GOAL OF THE EXERCISE:
Retrieve every line of the data holding the word "left".

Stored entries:
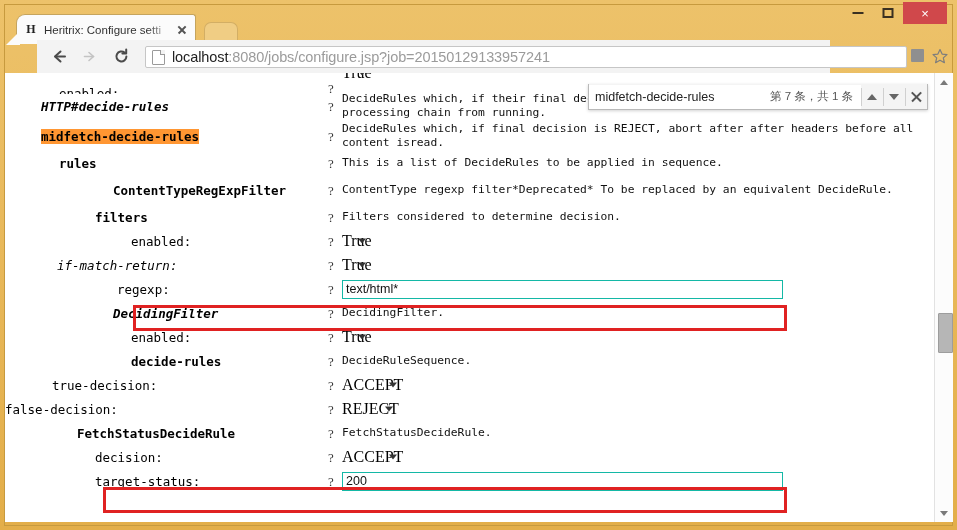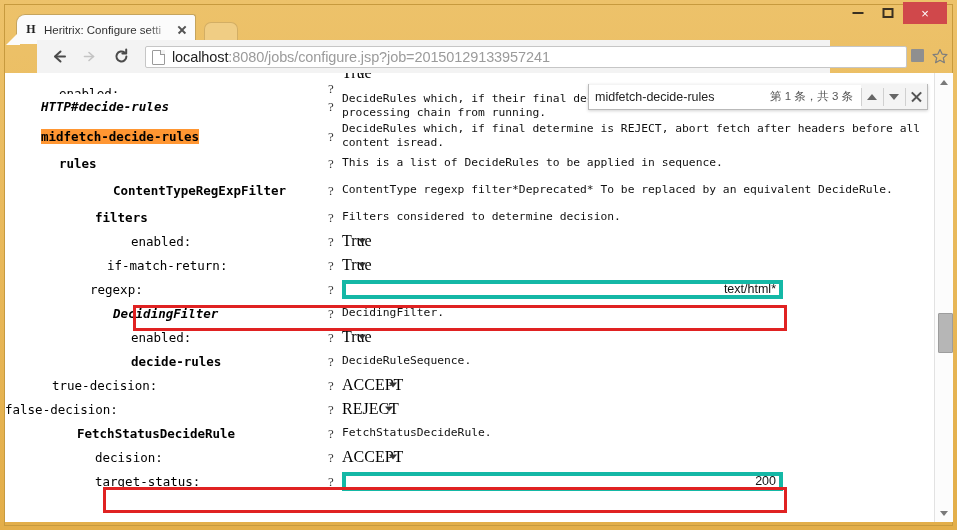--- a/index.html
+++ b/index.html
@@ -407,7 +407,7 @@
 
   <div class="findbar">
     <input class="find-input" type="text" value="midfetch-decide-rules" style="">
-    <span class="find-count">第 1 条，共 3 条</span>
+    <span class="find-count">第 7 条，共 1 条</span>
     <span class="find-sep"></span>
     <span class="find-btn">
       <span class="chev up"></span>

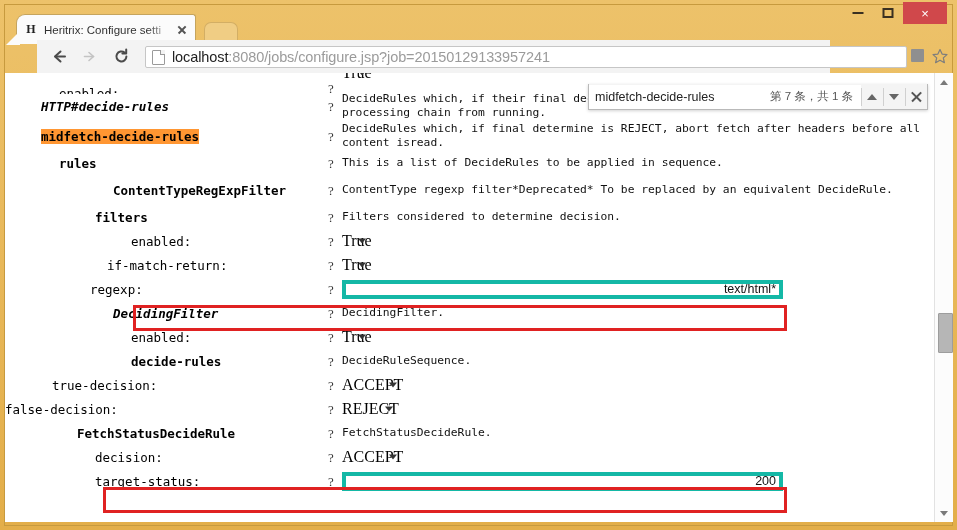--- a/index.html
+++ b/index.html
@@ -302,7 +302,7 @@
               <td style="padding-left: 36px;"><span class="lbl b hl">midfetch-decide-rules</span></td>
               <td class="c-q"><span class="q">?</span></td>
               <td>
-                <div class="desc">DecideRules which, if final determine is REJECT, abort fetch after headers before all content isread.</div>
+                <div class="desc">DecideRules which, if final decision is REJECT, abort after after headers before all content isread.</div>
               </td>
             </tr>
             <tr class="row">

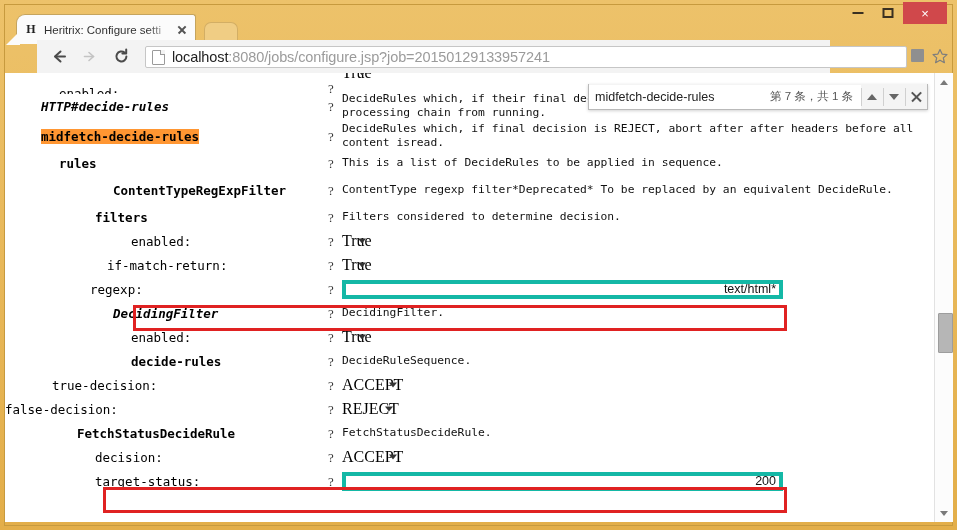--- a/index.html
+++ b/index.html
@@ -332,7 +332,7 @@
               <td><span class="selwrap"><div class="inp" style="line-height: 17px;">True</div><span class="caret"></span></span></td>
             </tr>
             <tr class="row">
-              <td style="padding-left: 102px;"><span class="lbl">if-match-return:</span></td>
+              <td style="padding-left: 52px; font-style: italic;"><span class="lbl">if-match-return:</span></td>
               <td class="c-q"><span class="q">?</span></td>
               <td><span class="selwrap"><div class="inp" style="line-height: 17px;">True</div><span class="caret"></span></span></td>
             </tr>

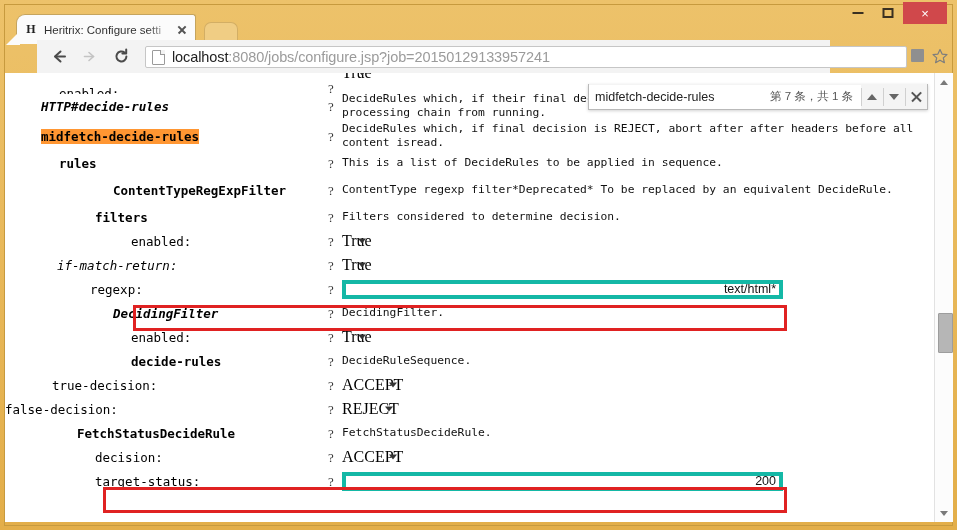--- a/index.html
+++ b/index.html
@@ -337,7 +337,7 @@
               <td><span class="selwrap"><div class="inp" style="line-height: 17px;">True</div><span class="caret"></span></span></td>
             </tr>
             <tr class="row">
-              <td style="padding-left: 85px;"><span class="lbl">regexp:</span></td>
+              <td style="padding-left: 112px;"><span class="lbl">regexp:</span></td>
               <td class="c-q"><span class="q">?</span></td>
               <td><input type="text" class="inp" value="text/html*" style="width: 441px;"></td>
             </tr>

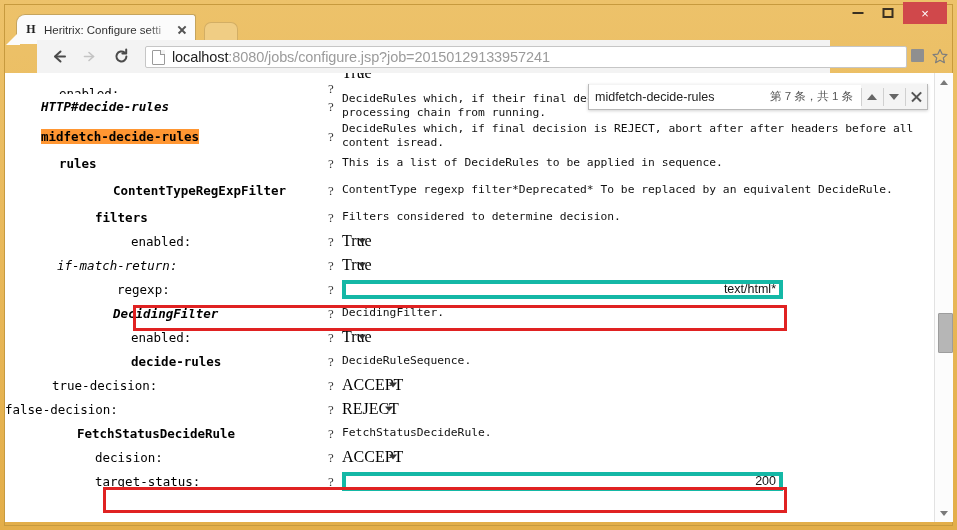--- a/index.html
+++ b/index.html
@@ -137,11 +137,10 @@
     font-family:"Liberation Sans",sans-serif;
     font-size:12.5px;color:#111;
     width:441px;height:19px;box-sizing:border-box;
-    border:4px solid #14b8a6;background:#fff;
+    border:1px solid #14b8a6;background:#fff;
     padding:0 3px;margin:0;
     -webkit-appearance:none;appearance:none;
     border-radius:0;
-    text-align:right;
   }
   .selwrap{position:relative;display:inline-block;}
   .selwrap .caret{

...

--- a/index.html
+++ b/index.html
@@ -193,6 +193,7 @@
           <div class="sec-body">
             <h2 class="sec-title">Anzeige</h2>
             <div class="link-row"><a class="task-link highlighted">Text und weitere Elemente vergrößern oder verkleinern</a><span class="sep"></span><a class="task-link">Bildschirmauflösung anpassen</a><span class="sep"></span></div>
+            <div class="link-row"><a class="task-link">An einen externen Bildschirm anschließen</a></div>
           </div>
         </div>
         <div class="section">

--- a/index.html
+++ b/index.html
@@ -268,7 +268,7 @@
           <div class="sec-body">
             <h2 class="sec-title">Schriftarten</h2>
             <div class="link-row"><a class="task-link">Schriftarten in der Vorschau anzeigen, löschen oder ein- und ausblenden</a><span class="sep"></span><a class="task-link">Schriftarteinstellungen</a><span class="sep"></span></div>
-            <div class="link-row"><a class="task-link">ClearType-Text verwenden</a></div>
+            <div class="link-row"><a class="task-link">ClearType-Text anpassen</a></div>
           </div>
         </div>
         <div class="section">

* * *

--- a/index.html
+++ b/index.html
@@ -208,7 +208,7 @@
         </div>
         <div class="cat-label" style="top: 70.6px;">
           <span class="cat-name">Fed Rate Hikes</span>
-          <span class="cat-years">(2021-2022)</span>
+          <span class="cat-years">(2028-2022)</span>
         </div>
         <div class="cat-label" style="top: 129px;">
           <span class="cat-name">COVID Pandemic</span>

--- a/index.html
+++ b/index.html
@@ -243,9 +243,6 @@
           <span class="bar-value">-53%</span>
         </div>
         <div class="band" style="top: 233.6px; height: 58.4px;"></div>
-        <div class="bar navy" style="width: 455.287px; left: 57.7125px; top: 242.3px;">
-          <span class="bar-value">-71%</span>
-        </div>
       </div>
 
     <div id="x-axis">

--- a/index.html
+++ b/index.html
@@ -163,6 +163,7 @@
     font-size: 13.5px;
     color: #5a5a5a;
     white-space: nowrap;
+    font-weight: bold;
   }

ANSWER TO THE PROBLEM:
               <td style="padding-left: 36px;"><span class="lbl b hl">midfetch-decide-rules</span></td>
-              <td style="padding-left: 102px;"><span class="lbl">if-match-return:</span></td>
+              <td style="padding-left: 52px; font-style: italic;"><span class="lbl">if-match-return:</span></td>
-              <td style="padding-left: 85px;"><span class="lbl">regexp:</span></td>
+              <td style="padding-left: 112px;"><span class="lbl">regexp:</span></td>
-        <div class="bar navy" style="width: 455.287px; left: 57.7125px; top: 242.3px;">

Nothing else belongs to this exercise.